None of these attacks happens in a state of vacuum. The Pakistan Army continues to conduct extensive military operations against a slew of terror outfits, primarily the Pakistani Taliban, in the country’s northwestern tribal areas, where they are still strong. In essence, the attack in Quetta and Lahore are nothing but an act of revenge and an attempt at terrorising the Pakistani government and the Army into submission. However, these attacks are highly unlikely to have that desired effect. 

Successive governments, in collusion with the armed forces and the Inter-Service Intelligence (ISI), have tolerated these extreme elements in the past and used them to pursue strategic aims in Kashmir, Afghanistan, and parts of Central Asia.
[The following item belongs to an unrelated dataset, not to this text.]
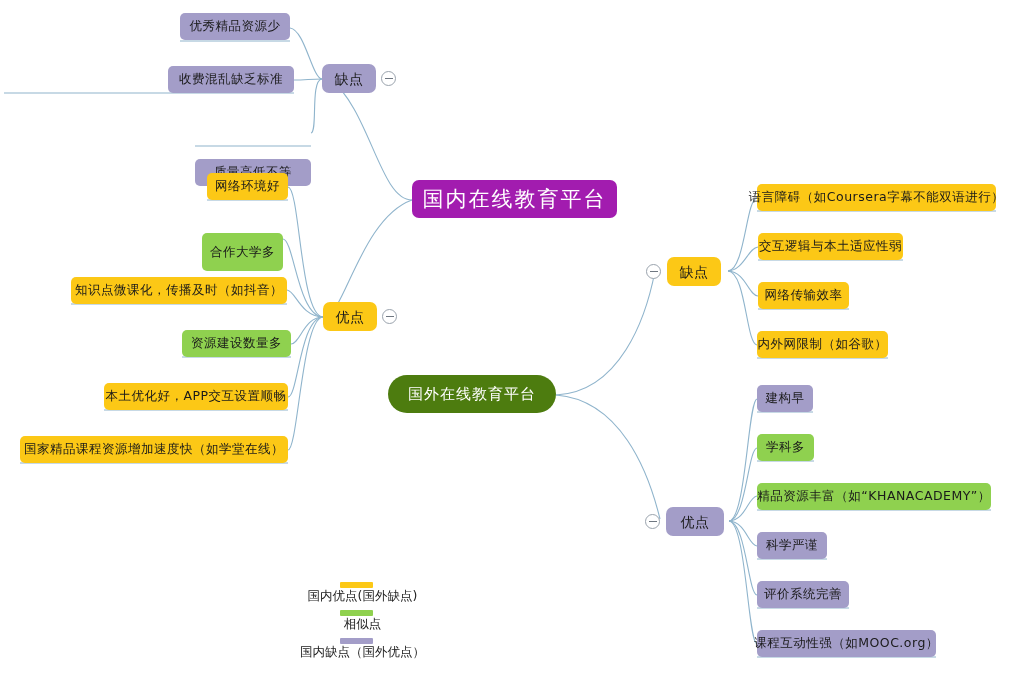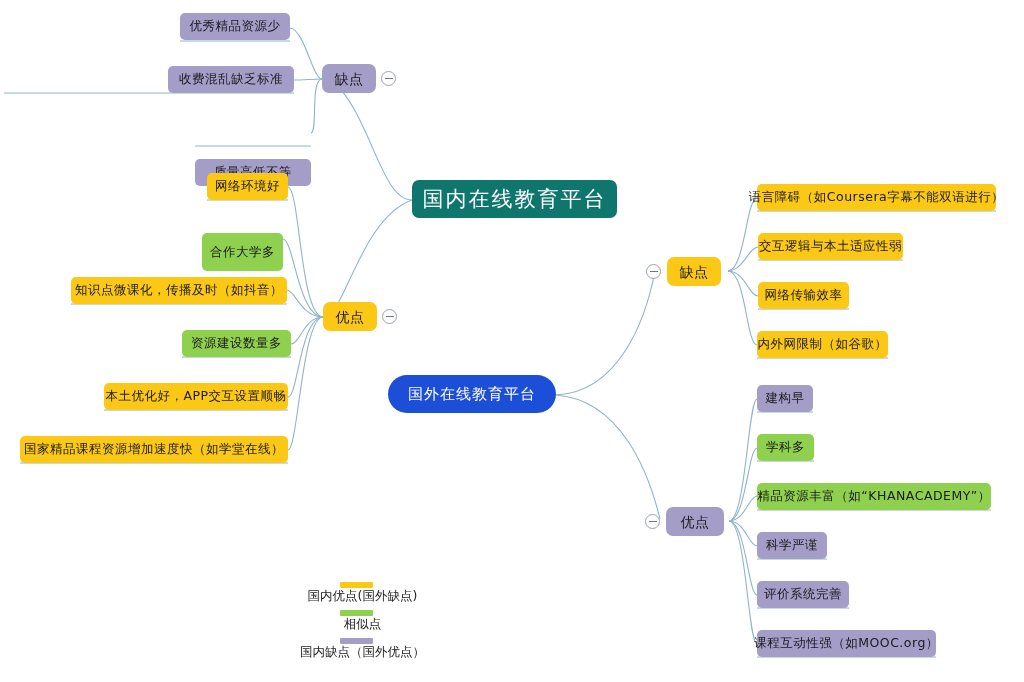"国内在线教育平台" .node.root-main { background: #0f766e -> #a21caf }
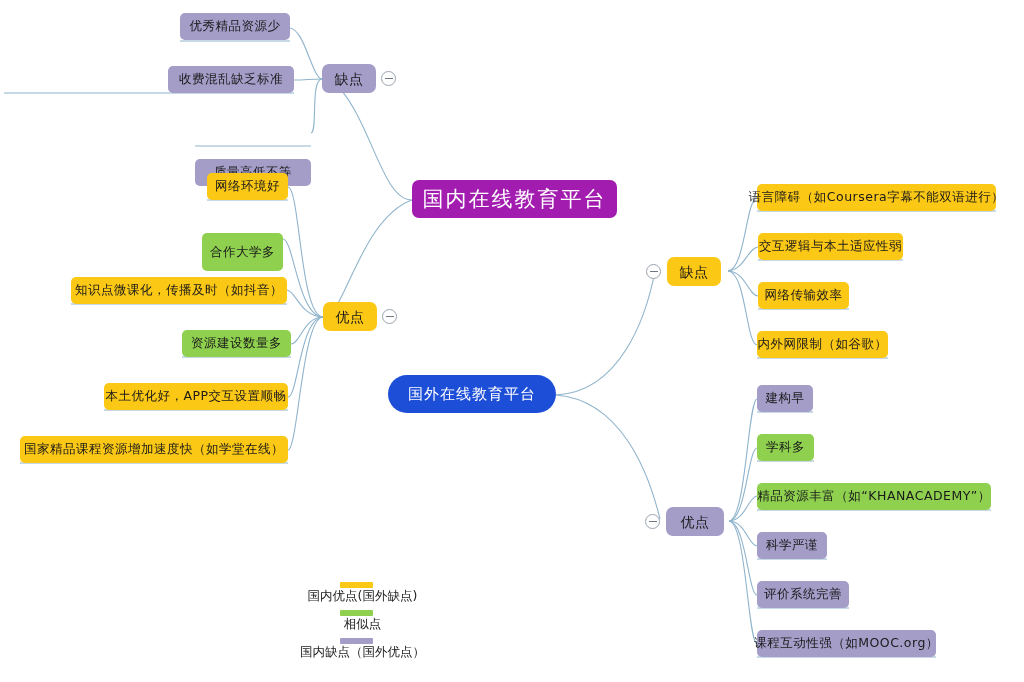"国外在线教育平台" .node.root-sec { background: #1d4ed8 -> #4d7c0f }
Most geostrategic experts are of the opinion that Pakistan has constantly indulged in these double games to pursue their strategic objectives. 

Unfortunately, and predictably, such troubled elements have come back home to unleash terror in the entire region. Despite reports of a crackdown against these terror outfits, many are still unsure whether this double game will subside. Few lessons have been learnt. While the Pakistani establishment wages a battle against the likes of Jamaat-ur-Ahrar and Tehrik-i-Taliban, it has continued to support outfits like Lashkar-e-Taiba and Jaish-e-Mohammed. Only last week, Jamaat was added to the United States’ list of global terrorists, triggering sanctions. Is it any surprise that both the LeT and JeM are on the list too?